KR0134841Y1 - Device for forming an optical element - Google Patents

Abstract

In the present invention, the molding glass material is supplied by the holder and the lens is taken out by the holder, so that the size of the molding die is compact, the overall molding time is much reduced, and the required molding glass material is preheated in advance. If it is placed in the center, continuous molding can be performed, thereby improving the efficiency and reliability of the molding apparatus.

To this end, according to the present invention, a plurality of holders 11 in which the molding glass material 10 is seated in the preheating chamber 9 are placed on the shaft 13 of the first cylinder 12 to be mounted on the first cylinder 12. This is a precision pressure forming apparatus for an optical element, characterized in that the holder 11 is gradually raised to be sequentially supplied to the molding chamber (2).

Description

Precision Pressure Molding Device of Optical Element

1 is a longitudinal sectional view showing the present invention.

Figure 2 (a) and (b) is a longitudinal cross-sectional view showing the state before and after molding of the optical element according to the present invention.

Figure 3 is a longitudinal sectional view showing another embodiment of the present invention.
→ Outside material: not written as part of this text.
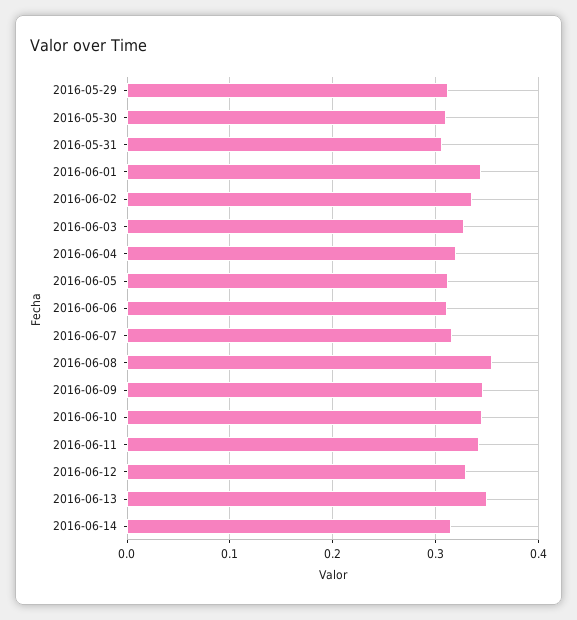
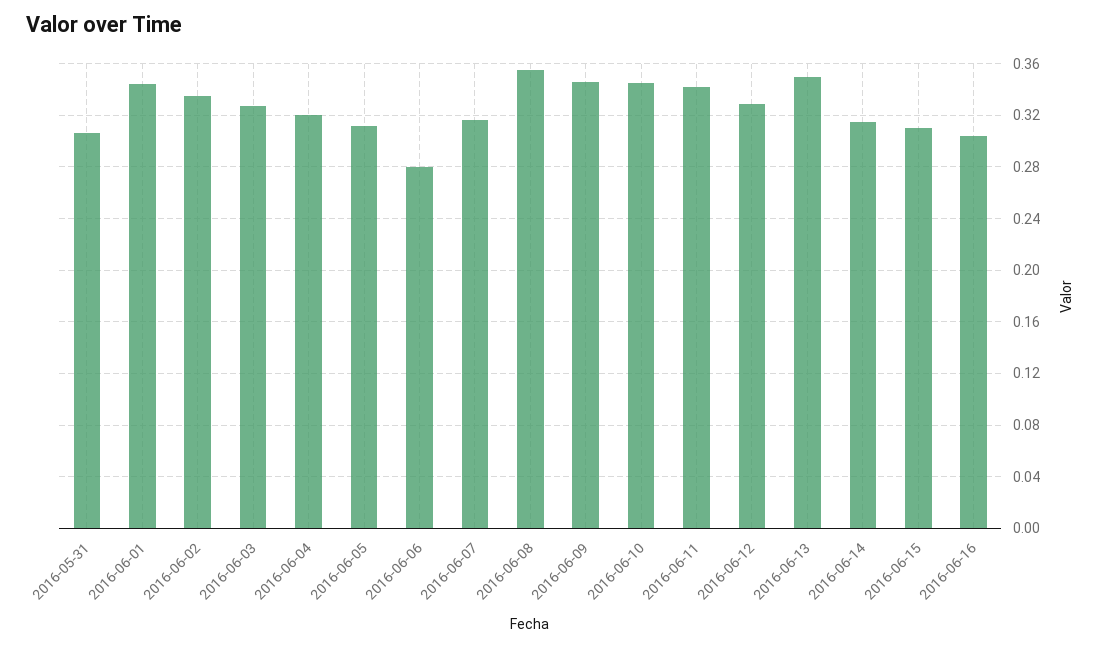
2016-05-29: 0.31 -> none
2016-05-30: 0.31 -> none
2016-06-06: 0.31 -> 0.28
2016-06-15: none -> 0.31
2016-06-16: none -> 0.305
* Explanation of symbols for main parts of the drawings

2: molding chamber 9: preheating chamber

10: forming glass material 11: holder

12: 1st cylinder 13, 13b: axis

20: disc support 21: disc for position detection

22: position detection sensor

The present invention relates to a precision pressure forming apparatus for an optical element, and more particularly, to provide an optical glass material continuously when molding an aspherical glass lens used for a camcorder and a pickup as a molding apparatus.

In general, optical materials such as lenses, prisms, mirrors and filters are obtained by grinding a glass material into a desired shape and then polishing to obtain an optical functional surface, that is, an optical surface that transmits or reflects light.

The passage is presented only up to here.